And I kind of came onto the call a little late due to some technical difficulties, but you were mentioning something about length of hospital stays being an indicator. And I wanted to just ask you if you could restate that comment because I have some information on length of hospital stays, and I want to make sense of it. Sorry for that long-winded question.
GUPTA: No, sure. No, thank you for the question. And I’ll try to answer a few pieces to it and let me know if there’s anything outstanding. To your first point—to the last point first, I was just conversing with a gentleman from the Dallas Morning News who was talking about length of hospital stays, and whether that would be an effective metric to engage whether social distancing, in effect, was keeping apart asymptomatic individuals with COVID-19. Could you use that specific metric, length of hospital stays, to monitor the effectiveness of this broader policy? And the answer was no. The two are very different. Social distancing, as was appropriately mentioned, is meant to keep all of us that are generally pretty healthy apart from each other because we know COVID-19 is transmitted overwhelmingly by asymptomatic individuals who wouldn’t otherwise come to medical attention.
The length of hospital stay metric is useful because as we—as states invariably adopt their own return to normalcy strategy, our—we need to know what’s capacity at all the major medical centers in all these states, and all the states in our country, because if we don’t have enough capacity and people have long length of stay, that’s problematic. Because if we got this wrong, and we’re opening up the country too soon—and a lot of us think we are, and this is too patchwork, too messy—we’re going to need hospitals to be the failsafe again. And if length of stays are really high, then that’s a problem. So that’s—I’ll stop there.

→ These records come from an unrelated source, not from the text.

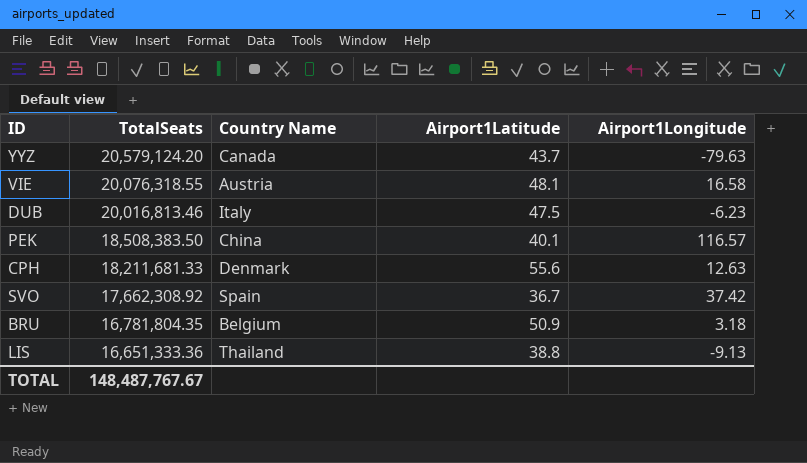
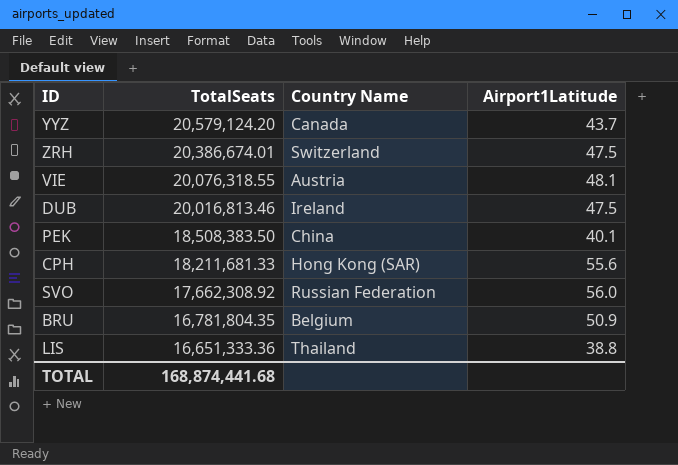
column Airport1Longitude | position: 5 -> none
row ZRH: none -> 20,386,674.01 | Switzerland | 47.5
DUB | Country Name: Italy -> Ireland
CPH | Country Name: Denmark -> Hong Kong (SAR)
SVO | Country Name: Spain -> Russian Federation
SVO | Airport1Latitude: 36.7 -> 56.0
TOTAL | TotalSeats: 148,487,767.67 -> 168,874,441.68

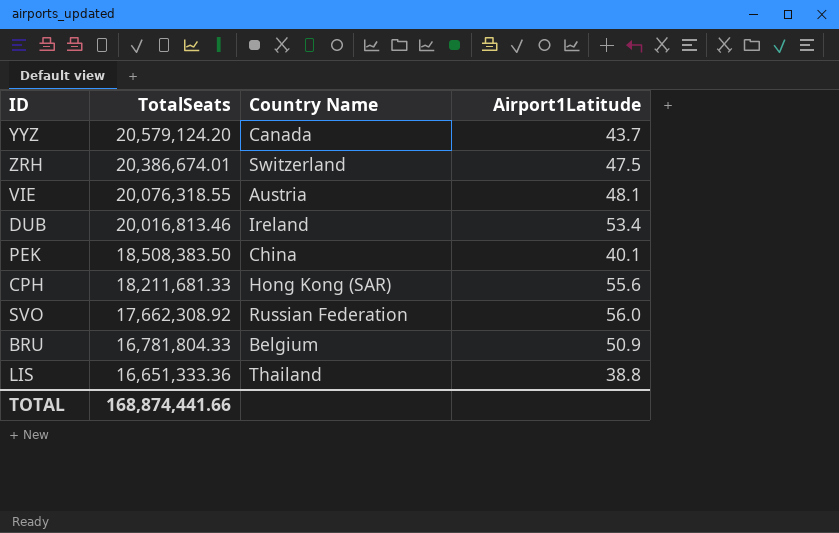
DUB | Airport1Latitude: 47.5 -> 53.4
BRU | TotalSeats: 16,781,804.35 -> 16,781,804.33
TOTAL | TotalSeats: 168,874,441.68 -> 168,874,441.66

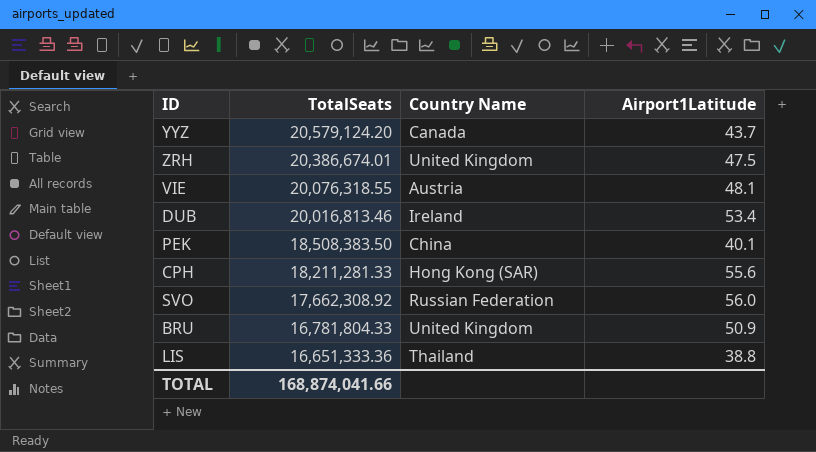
ZRH | Country Name: Switzerland -> United Kingdom
CPH | TotalSeats: 18,211,681.33 -> 18,211,281.33
BRU | Country Name: Belgium -> United Kingdom
TOTAL | TotalSeats: 168,874,441.66 -> 168,874,041.66

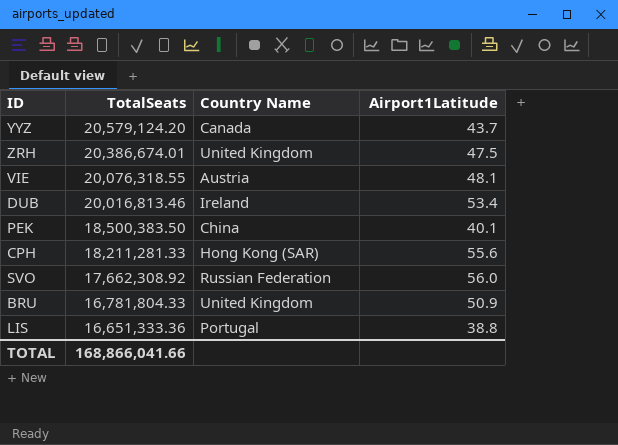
PEK | TotalSeats: 18,508,383.50 -> 18,500,383.50
LIS | Country Name: Thailand -> Portugal
TOTAL | TotalSeats: 168,874,041.66 -> 168,866,041.66

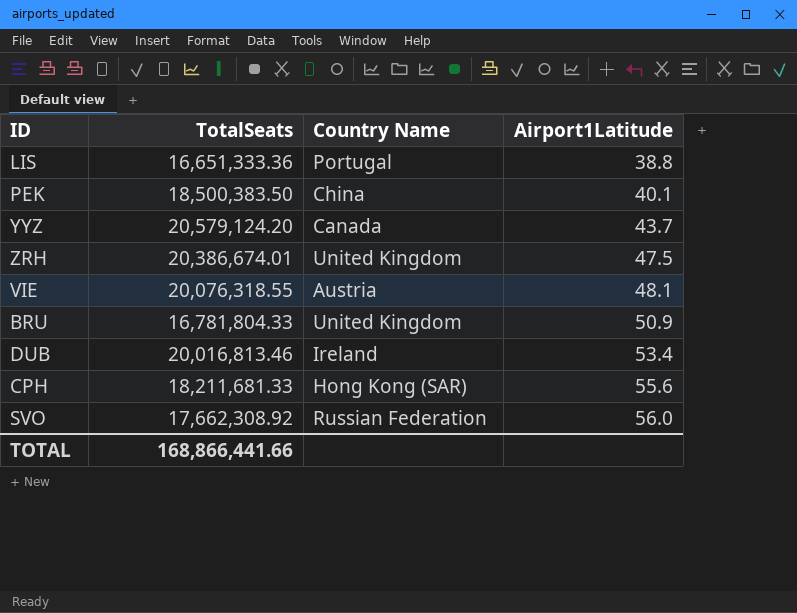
row order: TotalSeats descending -> Airport1Latitude ascending
CPH | TotalSeats: 18,211,281.33 -> 18,211,681.33
TOTAL | TotalSeats: 168,866,041.66 -> 168,866,441.66

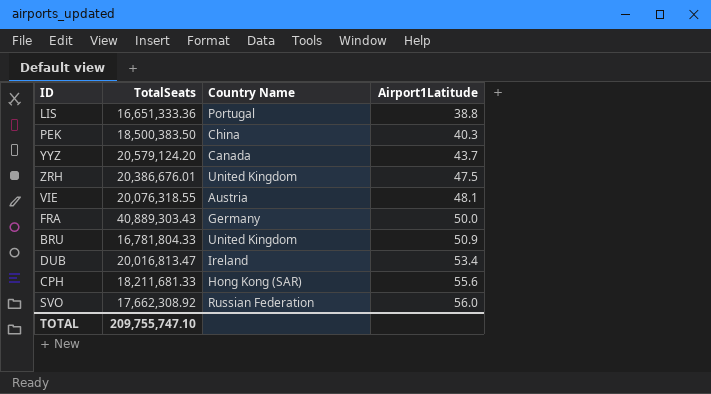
PEK | Airport1Latitude: 40.1 -> 40.3
ZRH | TotalSeats: 20,386,674.01 -> 20,386,676.01
row FRA: none -> 40,889,303.43 | Germany | 50.0
DUB | TotalSeats: 20,016,813.46 -> 20,016,813.47
TOTAL | TotalSeats: 168,866,441.66 -> 209,755,747.10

To your larger question, you know, I think the data is the data. And there’s always going to be contrarian views. And it’s not my—I prefer to avoid sort of the train of politics and just focus on the data. But I will say that these conspiracy theories of hoaxes, masks, you name it, we wouldn’t have to be fighting that battle nearly as much if there was more alignment between our elected leaders and our public health experts. And so I guess I will leave it at that.
OPERATOR: Thank you. The next question will come from Ryan Blethen with the Seattle Times. Please go ahead.
Q: Yeah, hi. Thanks for taking the time today. I’m going to ask some questions about contract tracing. How effective is contact tracing given the high number of people who are asymptomatic with this virus? Usually with contact tracing you actually have to kind of know who—(laughs)—who’s been exposed. And with the high number of people we, you know, just don’t know right now. And then how important, you know, is contact tracing when considering reopening, given that, you know, we don’t have broad-based testing, you know, here in Seattle, or really kind of anywhere across the country? Thanks.
GUPTA: Thanks for the question. And it’s a really, really—it’s a really important one for us to be talking about more of, and I wish we had more of a national debate on this. So contact tracing is relevant to all of us, whether we have symptoms or not. And here’s—and this is—speaks to the larger point about how we—this notion that we can train an army of manual contact tracers to do the job that tech could do more easily, or in parallel, is fanciful, in my opinion. The problem here is, to your point, the way contact tracing works, in theory, is you have an individual who tests positive. And you can go back, and that individual could then identify where they’ve been, who they’ve interacted with within three to six feet in the prior two weeks.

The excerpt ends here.